_REQUIRED WORK_
Leaving pictures aside, restate exactly the lines of the data below, from the first one through the line that contains "html: <p>Dos cargos".

LISTED RECORDS: Begin

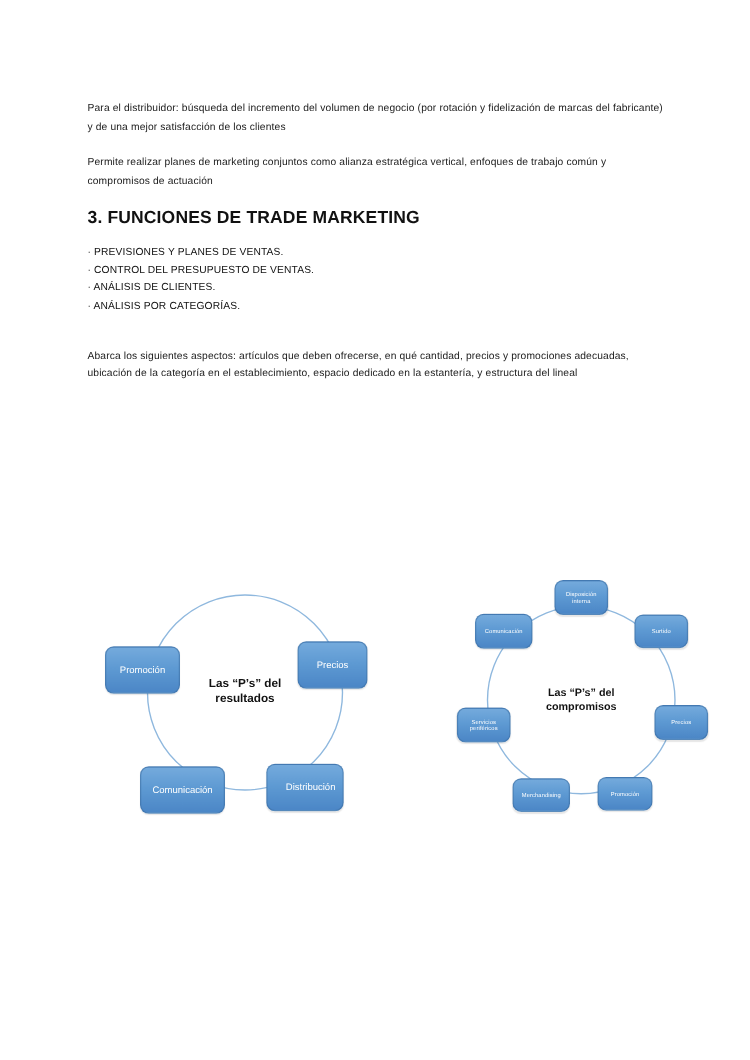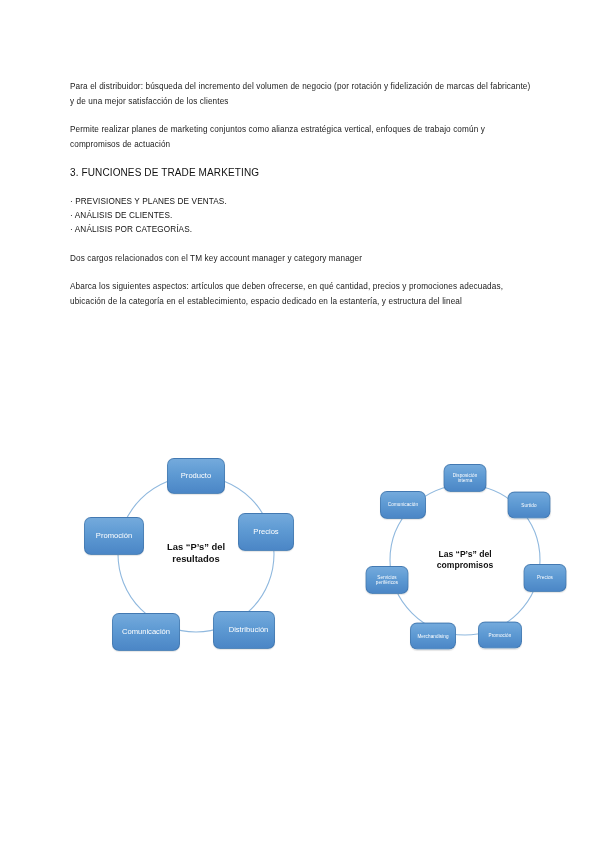"3. FUNCIONES DE TRADE MARKETING" .heading { font-size: 10px -> 14px; font-weight: 400 -> 700 }
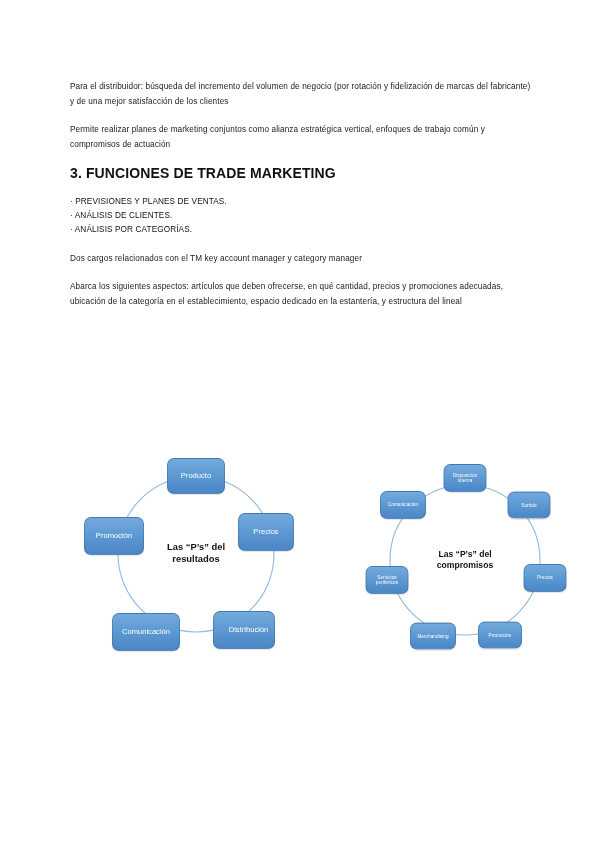"· PREVISIONES Y PLANES DE" .bullets { margin: 0 0 14px 0 -> 0 0 26px 0 }
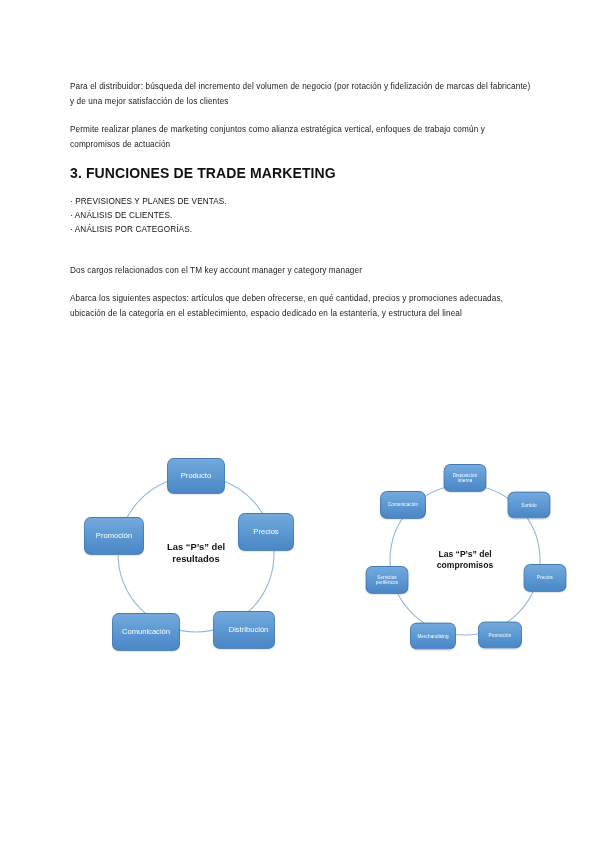"· CONTROL DEL PRESUPUESTO DE" li { html: none -> <li>· CONTROL DEL PRESUPUESTO DE VENTAS.</li> }
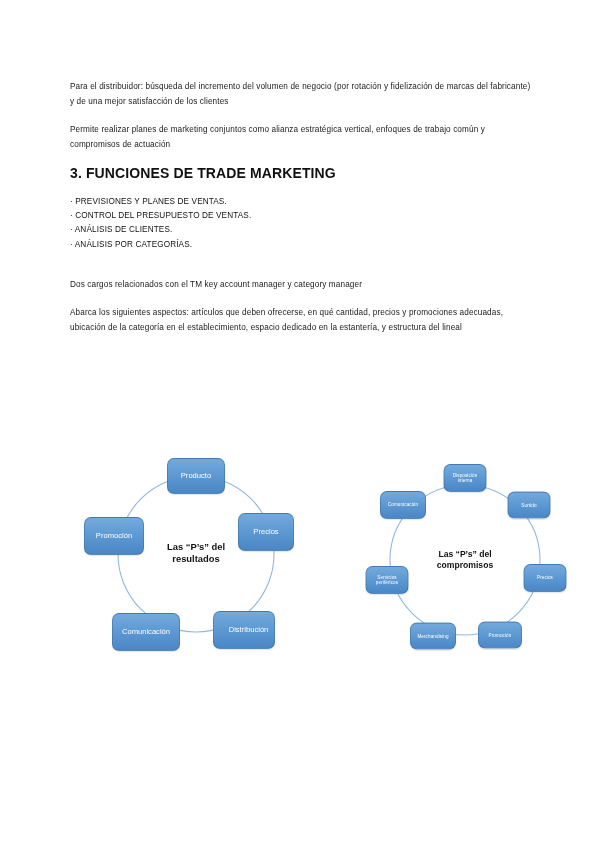"Dos cargos relacionados con el" p.para { html: <p>Dos cargos relacionados con el TM key account manager y category manager</p> -> none }
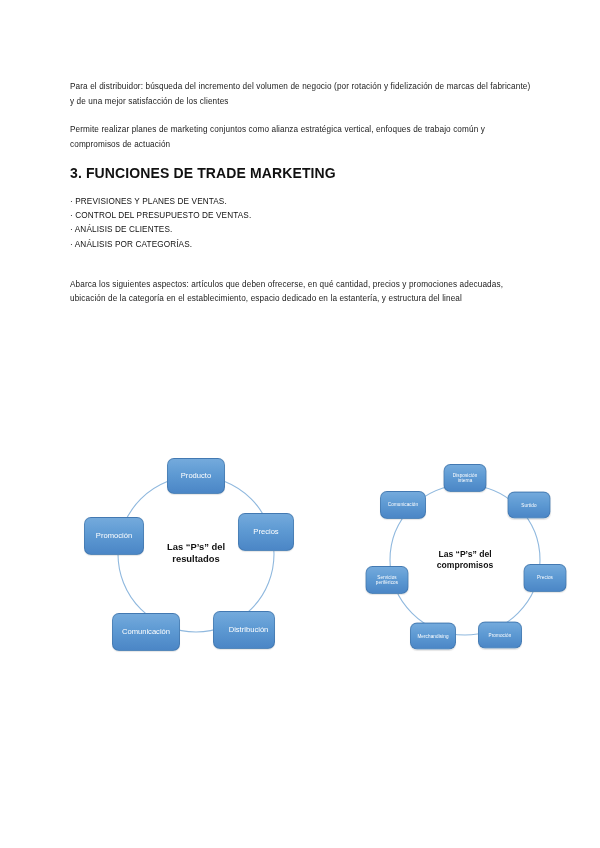"Producto" div.node { html: <div> <span>Producto</span> </div> -> none }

LISTED RECORDS: End

_ANSWER BOX_
"3. FUNCIONES DE TRADE MARKETING" .heading { font-size: 10px -> 14px; font-weight: 400 -> 700 }
"· PREVISIONES Y PLANES DE" .bullets { margin: 0 0 14px 0 -> 0 0 26px 0 }
"· CONTROL DEL PRESUPUESTO DE" li { html: none -> <li>· CONTROL DEL PRESUPUESTO DE VENTAS.</li> }
"Dos cargos relacionados con el" p.para { html: <p>Dos cargos relacionados con el TM key account manager y category manager</p> -> none }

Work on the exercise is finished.